From a DRS perspective, large clusters are preferred as it increases the load balancing opportunities. However there is a caveat for DRS as well, which is described in the DRS section of this book. For HA, there is a big caveat. When you think about it and understand the internal workings of HA, more specifically the slot algorithm, you probably already know what is coming up.
Let’s first define the term “unbalanced cluster.”
An unbalanced cluster would, for instance, be a cluster with 3 hosts of which one contains substantially more memory than the other hosts in the cluster.
Let’s try to clarify that with an example.

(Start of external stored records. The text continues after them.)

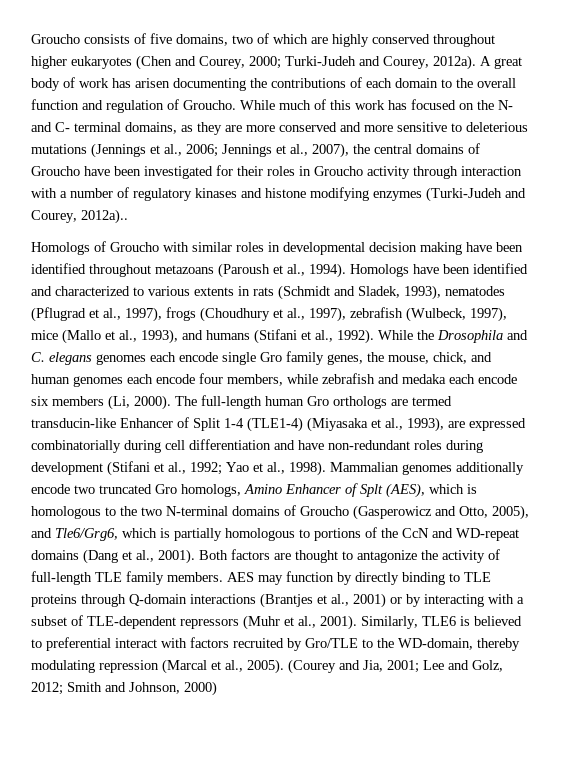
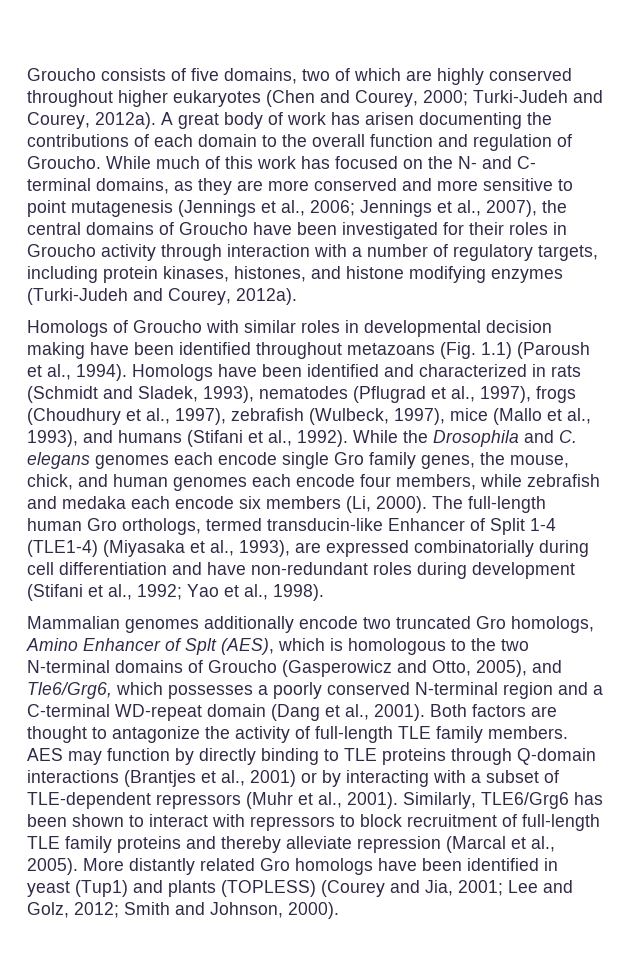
- While much of this work has focused on the N- and C- terminal domains, as they are more conserved and more sensitive to deleterious mutations (Jennings et al., 2006; Jennings et al., 2007), the central domains of Groucho have been investigated for their roles in Groucho activity through interaction with a number of regulatory kinases and histone modifying enzymes (Turki-Judeh and Courey, 2012a)..
+ While much of this work has focused on the N- and C- terminal domains, as they are more conserved and more sensitive to point mutagenesis (Jennings et al., 2006; Jennings et al., 2007), the central domains of Groucho have been investigated for their roles in Groucho activity through interaction with a number of regulatory targets, including protein kinases, histones, and histone modifying enzymes (Turki-Judeh and Courey, 2012a).
- Homologs of Groucho with similar roles in developmental decision making have been identified throughout metazoans (Paroush et al., 1994).
+ Homologs of Groucho with similar roles in developmental decision making have been identified throughout metazoans (Fig. 1.1) (Paroush et al., 1994).
- Homologs have been identified and characterized to various extents in rats (Schmidt and Sladek, 1993), nematodes (Pflugrad et al., 1997), frogs (Choudhury et al., 1997), zebrafish (Wulbeck, 1997), mice (Mallo et al., 1993), and humans (Stifani et al., 1992).
+ Homologs have been identified and characterized in rats (Schmidt and Sladek, 1993), nematodes (Pflugrad et al., 1997), frogs (Choudhury et al., 1997), zebrafish (Wulbeck, 1997), mice (Mallo et al., 1993), and humans (Stifani et al., 1992).
- The full-length human Gro orthologs are termed transducin-like Enhancer of Split 1-4 (TLE1-4) (Miyasaka et al., 1993), are expressed combinatorially during cell differentiation and have non-redundant roles during development (Stifani et al., 1992;
+ The full-length human Gro orthologs, termed transducin-like Enhancer of Split 1-4 (TLE1-4) (Miyasaka et al., 1993), are expressed combinatorially during cell differentiation and have non-redundant roles during development (Stifani et al., 1992;
- Yao et al., 1998). Mammalian genomes additionally encode two truncated Gro homologs, Amino Enhancer of Splt (AES), which is homologous to the two N-terminal domains of Groucho (Gasperowicz and Otto, 2005), and Tle6/Grg6, which is partially homologous to portions of the CcN and WD-repeat domains (Dang et al., 2001).
+ Yao et al., 1998).
+ Mammalian genomes additionally encode two truncated Gro homologs, Amino Enhancer of Splt (AES), which is homologous to the two N-terminal domains of Groucho (Gasperowicz and Otto, 2005), and Tle6/Grg6, which possesses a poorly conserved N-terminal region and a C-terminal WD-repeat domain (Dang et al., 2001).
- Similarly, TLE6 is believed to preferential interact with factors recruited by Gro/TLE to the WD-domain, thereby modulating repression (Marcal et al., 2005).
+ Similarly, TLE6/Grg6 has been shown to interact with repressors to block recruitment of full-length TLE family proteins and thereby alleviate repression (Marcal et al., 2005).
- (Courey and Jia, 2001; Lee and Golz, 2012; Smith and Johnson, 2000)
+ More distantly related Gro homologs have been identified in yeast (Tup1) and plants (TOPLESS) (Courey and Jia, 2001; Lee and Golz, 2012; Smith and Johnson, 2000).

Example: What would happen to the total number of slots in a cluster of the following specifications?
- Three host cluster
- Two hosts have 16 GB of available memory
- One host has 32 GB of available memory
The third host is a brand new host that has just been bought and as prices of memory dropped immensely the decision was made to buy 32 GB instead of 16 GB.
The cluster contains a virtual machine that has 1 vCPU and 4 GB of memory. A 1024 MB memory reservation has been defined on this virtual machine. As explained earlier, a reservation will dictate the slot size, which in this case leads to a memory slot size of 1024 MB + memory overhead. For the sake of simplicity, we will calculate with 1024 MB. The following diagram depicts this scenario:
When Admission Control is enabled and the number of host failures has been selected as the Admission Control Policy, the number of slots will be calculated per host and the cluster in total. This will result in:
|Host||Number of slots|
As Admission Control is enabled, a worst-case scenario is taken into account. When a single host failure has been specified, this means that the host with the largest number of slots will be taken out of the equation. In other words, for our cluster, this would result in:
ESXi-01 + ESXi-02 = 32 slots available
Although you have doubled the amount of memory in one of your hosts, you are still stuck with only 32 slots in total. As clearly demonstrated, there is absolutely no point in buying additional memory for a single host when your cluster is designed with Admission Control enabled and the number of host failures has been selected as the Admission Control Policy.
In our example, the memory slot size happened to be the most restrictive; however, the same principle applies when CPU slot size is most restrictive.
Basic design principle: When using admission control, balance your clusters and be conservative with reservations as it leads to decreased consolidation ratios.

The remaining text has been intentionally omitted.